Remember how a huge chunk of Kranji woodland was accidentally cleared?
No surprise, but that was a lie. Who accidentally clears so much woodland, and had no idea about the clearance till satellite images came up?
In an update, Minister Chan Chun Sing revealed the real facts about this accidental clearance.
Why The Update?
Remember what happened to people who lie in Parliament? Yeah, Minister Chan definitely does.
Even though he didn’t purposely lie in Parliament, the misinformation he got from the company that he then repeated in Parliament is false lah.
So even though he thought the information was true back then, better safe than sorry and own up to the mistake. Nobody wants a COP hearing about trees.

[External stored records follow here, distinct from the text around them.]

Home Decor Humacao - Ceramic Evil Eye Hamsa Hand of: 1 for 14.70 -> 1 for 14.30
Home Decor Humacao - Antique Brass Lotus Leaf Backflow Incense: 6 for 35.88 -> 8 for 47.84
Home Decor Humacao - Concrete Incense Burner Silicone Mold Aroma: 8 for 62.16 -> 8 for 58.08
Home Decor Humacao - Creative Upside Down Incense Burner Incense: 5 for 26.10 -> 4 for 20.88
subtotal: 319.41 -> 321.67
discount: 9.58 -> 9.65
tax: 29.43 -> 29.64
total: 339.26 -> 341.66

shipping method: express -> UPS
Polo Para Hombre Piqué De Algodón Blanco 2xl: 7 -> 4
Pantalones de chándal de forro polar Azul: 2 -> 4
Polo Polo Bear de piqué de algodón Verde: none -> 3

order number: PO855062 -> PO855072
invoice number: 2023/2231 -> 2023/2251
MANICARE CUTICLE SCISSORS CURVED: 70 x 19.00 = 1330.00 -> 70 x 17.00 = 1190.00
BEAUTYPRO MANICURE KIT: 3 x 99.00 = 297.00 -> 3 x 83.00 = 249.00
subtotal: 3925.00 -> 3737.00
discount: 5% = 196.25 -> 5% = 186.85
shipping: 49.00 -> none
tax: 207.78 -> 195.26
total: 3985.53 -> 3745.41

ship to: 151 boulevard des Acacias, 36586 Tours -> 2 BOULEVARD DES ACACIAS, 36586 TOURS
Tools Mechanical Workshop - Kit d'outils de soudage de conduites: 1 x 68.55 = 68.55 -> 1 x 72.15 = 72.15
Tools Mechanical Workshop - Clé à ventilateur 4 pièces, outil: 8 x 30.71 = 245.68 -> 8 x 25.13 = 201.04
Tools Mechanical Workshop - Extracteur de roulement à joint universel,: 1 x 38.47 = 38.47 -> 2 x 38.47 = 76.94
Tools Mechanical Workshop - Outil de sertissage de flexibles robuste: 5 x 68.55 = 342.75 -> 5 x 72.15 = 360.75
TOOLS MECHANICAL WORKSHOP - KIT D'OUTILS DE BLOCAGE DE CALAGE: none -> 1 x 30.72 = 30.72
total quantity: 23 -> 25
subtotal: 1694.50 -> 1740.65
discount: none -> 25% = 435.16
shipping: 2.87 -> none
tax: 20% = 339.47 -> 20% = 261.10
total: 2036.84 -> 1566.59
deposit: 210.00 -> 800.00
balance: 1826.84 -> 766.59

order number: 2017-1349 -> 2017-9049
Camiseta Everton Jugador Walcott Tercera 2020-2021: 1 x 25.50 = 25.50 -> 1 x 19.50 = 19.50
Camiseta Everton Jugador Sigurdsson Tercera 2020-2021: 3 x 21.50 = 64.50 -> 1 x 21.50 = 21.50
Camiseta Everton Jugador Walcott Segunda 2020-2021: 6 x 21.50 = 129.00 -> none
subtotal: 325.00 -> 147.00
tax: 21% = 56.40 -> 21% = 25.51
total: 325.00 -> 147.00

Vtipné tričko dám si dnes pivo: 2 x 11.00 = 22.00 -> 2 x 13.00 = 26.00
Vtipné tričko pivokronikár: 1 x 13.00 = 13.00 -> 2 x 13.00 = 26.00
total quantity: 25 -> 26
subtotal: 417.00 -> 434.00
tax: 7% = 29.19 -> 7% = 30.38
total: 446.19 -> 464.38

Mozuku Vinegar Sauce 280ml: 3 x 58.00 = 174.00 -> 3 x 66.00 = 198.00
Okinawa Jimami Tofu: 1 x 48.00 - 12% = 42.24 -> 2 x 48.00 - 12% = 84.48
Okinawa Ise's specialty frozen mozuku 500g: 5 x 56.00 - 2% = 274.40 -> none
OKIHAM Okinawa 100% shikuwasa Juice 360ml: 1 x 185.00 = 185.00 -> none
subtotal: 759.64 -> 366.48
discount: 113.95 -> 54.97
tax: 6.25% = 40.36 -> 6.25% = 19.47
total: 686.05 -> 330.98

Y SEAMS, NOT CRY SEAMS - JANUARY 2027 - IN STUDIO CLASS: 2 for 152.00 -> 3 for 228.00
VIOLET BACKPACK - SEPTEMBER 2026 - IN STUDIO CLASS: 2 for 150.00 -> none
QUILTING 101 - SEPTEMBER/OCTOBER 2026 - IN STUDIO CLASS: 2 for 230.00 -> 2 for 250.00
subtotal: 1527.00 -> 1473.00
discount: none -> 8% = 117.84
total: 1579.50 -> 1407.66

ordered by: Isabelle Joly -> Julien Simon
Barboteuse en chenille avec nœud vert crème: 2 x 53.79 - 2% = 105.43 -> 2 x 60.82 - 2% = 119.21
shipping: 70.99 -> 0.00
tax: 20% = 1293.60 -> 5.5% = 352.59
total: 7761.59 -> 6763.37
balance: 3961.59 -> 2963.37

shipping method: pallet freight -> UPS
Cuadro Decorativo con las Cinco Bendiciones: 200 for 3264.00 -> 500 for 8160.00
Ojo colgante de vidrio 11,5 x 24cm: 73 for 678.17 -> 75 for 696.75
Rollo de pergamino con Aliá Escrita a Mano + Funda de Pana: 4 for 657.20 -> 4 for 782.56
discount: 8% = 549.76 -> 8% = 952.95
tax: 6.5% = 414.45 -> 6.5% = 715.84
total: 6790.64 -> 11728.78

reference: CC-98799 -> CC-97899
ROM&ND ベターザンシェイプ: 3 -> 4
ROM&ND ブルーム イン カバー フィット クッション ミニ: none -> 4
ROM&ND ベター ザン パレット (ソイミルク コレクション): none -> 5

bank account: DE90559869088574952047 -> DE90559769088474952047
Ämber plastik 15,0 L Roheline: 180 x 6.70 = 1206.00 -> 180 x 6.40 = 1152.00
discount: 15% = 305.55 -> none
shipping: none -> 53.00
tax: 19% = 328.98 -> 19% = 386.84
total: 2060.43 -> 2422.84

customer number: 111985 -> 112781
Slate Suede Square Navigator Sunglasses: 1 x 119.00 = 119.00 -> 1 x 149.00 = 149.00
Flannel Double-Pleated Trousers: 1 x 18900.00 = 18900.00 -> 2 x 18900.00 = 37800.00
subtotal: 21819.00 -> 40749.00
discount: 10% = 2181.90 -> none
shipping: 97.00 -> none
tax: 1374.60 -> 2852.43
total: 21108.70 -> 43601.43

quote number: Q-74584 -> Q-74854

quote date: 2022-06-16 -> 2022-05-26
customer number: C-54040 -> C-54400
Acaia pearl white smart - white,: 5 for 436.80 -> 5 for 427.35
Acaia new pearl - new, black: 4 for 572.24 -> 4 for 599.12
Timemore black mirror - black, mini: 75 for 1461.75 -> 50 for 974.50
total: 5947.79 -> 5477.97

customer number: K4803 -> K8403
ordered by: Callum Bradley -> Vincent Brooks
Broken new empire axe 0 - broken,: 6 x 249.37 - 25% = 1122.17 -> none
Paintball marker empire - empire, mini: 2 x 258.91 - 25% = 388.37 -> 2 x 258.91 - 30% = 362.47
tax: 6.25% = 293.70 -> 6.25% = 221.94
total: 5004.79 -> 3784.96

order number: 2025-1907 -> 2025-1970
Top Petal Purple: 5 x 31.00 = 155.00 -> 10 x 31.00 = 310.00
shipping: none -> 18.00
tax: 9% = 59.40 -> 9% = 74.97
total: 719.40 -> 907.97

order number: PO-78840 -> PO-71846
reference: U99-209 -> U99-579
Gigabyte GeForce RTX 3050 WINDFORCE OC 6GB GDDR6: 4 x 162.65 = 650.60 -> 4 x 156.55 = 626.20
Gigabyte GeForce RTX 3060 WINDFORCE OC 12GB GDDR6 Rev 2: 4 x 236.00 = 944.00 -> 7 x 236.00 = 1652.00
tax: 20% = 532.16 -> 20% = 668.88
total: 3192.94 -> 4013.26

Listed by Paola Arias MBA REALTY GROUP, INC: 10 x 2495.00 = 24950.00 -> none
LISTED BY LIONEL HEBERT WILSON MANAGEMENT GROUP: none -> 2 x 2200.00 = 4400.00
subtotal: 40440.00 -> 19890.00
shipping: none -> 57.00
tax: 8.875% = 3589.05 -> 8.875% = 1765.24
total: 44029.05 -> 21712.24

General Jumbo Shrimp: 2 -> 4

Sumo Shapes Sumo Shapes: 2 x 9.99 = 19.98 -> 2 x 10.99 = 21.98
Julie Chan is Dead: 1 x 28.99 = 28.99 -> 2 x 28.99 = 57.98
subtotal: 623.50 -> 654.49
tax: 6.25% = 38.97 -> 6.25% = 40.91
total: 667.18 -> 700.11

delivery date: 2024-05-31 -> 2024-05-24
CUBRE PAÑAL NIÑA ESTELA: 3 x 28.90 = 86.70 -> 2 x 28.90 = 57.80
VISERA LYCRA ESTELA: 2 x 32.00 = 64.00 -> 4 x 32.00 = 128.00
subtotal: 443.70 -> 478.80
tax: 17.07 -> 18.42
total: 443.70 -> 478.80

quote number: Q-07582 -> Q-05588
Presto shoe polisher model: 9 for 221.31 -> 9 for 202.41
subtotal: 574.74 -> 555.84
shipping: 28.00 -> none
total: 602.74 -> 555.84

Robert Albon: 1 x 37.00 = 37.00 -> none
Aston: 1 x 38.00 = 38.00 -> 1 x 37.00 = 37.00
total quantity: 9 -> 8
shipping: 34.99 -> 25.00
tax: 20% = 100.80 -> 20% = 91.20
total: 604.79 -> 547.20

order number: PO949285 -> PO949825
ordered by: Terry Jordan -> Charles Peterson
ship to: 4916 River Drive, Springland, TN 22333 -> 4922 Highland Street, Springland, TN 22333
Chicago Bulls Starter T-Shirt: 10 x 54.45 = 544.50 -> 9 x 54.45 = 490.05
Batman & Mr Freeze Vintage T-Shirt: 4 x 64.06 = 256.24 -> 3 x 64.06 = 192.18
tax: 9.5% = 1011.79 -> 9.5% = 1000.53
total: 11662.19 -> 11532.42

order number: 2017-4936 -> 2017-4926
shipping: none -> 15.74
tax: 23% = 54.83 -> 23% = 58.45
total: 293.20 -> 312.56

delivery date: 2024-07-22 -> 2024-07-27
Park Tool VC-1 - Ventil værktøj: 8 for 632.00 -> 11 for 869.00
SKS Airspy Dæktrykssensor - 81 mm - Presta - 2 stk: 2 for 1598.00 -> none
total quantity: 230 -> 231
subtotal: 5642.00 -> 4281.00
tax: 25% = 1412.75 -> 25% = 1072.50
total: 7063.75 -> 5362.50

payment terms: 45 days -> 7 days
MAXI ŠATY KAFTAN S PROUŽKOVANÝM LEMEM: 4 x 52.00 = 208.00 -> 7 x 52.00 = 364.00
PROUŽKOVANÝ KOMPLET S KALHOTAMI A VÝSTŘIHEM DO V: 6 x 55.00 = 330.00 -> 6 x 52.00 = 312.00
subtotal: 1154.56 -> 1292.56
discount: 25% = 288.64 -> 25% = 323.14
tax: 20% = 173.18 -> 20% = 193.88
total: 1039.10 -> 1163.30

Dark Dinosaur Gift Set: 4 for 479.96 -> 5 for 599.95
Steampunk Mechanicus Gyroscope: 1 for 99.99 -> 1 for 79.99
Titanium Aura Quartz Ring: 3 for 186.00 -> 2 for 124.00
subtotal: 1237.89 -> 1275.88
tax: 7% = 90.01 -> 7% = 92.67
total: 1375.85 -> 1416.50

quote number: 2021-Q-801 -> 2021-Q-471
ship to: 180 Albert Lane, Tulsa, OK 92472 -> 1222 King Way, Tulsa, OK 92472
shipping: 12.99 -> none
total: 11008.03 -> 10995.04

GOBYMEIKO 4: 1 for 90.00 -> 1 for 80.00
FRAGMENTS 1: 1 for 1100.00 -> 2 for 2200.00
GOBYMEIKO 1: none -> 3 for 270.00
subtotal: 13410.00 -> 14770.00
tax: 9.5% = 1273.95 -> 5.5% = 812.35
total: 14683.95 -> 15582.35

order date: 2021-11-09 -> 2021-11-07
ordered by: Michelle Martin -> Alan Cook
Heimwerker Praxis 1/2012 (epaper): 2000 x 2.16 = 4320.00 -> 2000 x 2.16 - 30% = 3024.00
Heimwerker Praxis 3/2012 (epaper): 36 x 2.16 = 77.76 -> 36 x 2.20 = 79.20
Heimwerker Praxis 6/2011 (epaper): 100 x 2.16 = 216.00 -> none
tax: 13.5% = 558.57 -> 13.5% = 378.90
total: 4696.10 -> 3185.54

Reader Bao: OK, but isn’t he the Education minister now? Talk about trees for what?
Minister Chan might be the education minister now, but back when the trees are accidentally cleared, he was Minister for Trade and Industry and was responsible for speaking about this clearing in Parliament.
Now that we know we’re not getting another COP hearing, here’s what really happened.
Investigations Revealed That Two JTC Officers Gave Inaccurate Info to Superiors
On 10 March, Minister Chan told Parliament that police investigations into the unauthorised clearing of Kranji woodland have found that two JTC officers basically lied to their bosses.
The case has been referred to the Attorney-General’s Chambers (AGC), which will see if they should impose charges against the officers.
JTC’s board of directors will also have a disciplinary panel to consider appropriate disciplinary actions against the two officers, together with their senior supervisors if they’ve been found to breach their duties.
Basically, the two officers will kena not just from the law, but from their company as well.
The police investigations were concluded earlier in the week, and after discussions with the AGC, Minister Chan was satisfied with the results and could finally update Parliament about this.
Here are the three clarifications Minister Chan made in Parliament.
Clearance Actually Commenced Before December 2020
On 26 February 2021, Minister Chan told Parliament that the 4.5 hectares of woodland had been cleared between the end of December 2020 and 13 January 2021 without NParks’ approval.
However, investigations revealed that the clearance began before December 2020. The two JTC officers gave inaccurate information to their bosses about the time period that the clearing had taken place, which was then repeated in Parliament in February.
Investigations also found that another two plots of land that totalled more than 2.8 hectares had also been cleared without approval.
JTC’s Manager Knew About Clearance Beforehand
In his February reply, Minister Chan said that the unauthorised clearing was discovered by JTC’s project manager on 13 January 2021 during a site visit.
However, it has been revealed that the manager actually knew of the clearance before 13 January 2021. His immediate superior, a deputy director, also knew. They lied to their superiors about not knowing of the clearance.
As for the initial statement in February 2021 that all clearance works were halted immediately and remains halted, that’s also untrue. JTC has clarified that it stopped all tree felling, but proceeded with minor works like vegetation clearing.
Contractors Were Actually Paid for Clearance of Woodland
Minister Chan had also told Parliament that the contractors had not been paid for the over-clearance in December 2020 and January 2021.
This was shown to be false, as some payments had been made for the clearance.
This incorrect information was given by a JTC division that processed the payment without realising it was for the unauthorised clearance.
I mean, it’s pretty concerning that you don’t know what you’re paying your workers for, but okay.
Investigations further revealed that payments were also made for unauthorised clearances before December 2020, for this 4.5 hectares and another plot of land.
MTI and JTC Working Together on Investigations, But No Corruption Found So Far
The Government has ruled out any possible corruption with an investigation by the Corrupt Practices Investigation Bureau (CPIB). This was necessary given the many factual disputes.
So there was no larger power at play here, just a few liars and a few blur sotongs.
The Ministry of Trade and Industry (MTI) is reviewing the investigations with JTC and will decide on appropriate disciplinary action.
MTI has also stated that it takes a “very stern and serious view of this incident” and does not condone misconduct.
JTC’s chairman Tan Chong Meng has also said that JTC views this incident seriously and acknowledges their faults.
JTC will solve their shortcomings and improve on their processes, including tightening the execution of projects and complying with rules. There’ll also be efforts to ensure their officers uphold integrity and governance in doing their duties.
Police’s and Court’s Views May Be Different
Minister Chan emphasized that the facts presented are from the police’s view. This could be contested in court, where they might take a different view of the facts.
He called for everyone to be fair to the persons who may be charged, and that whatever he has said in Parliament should not prejudice their trial.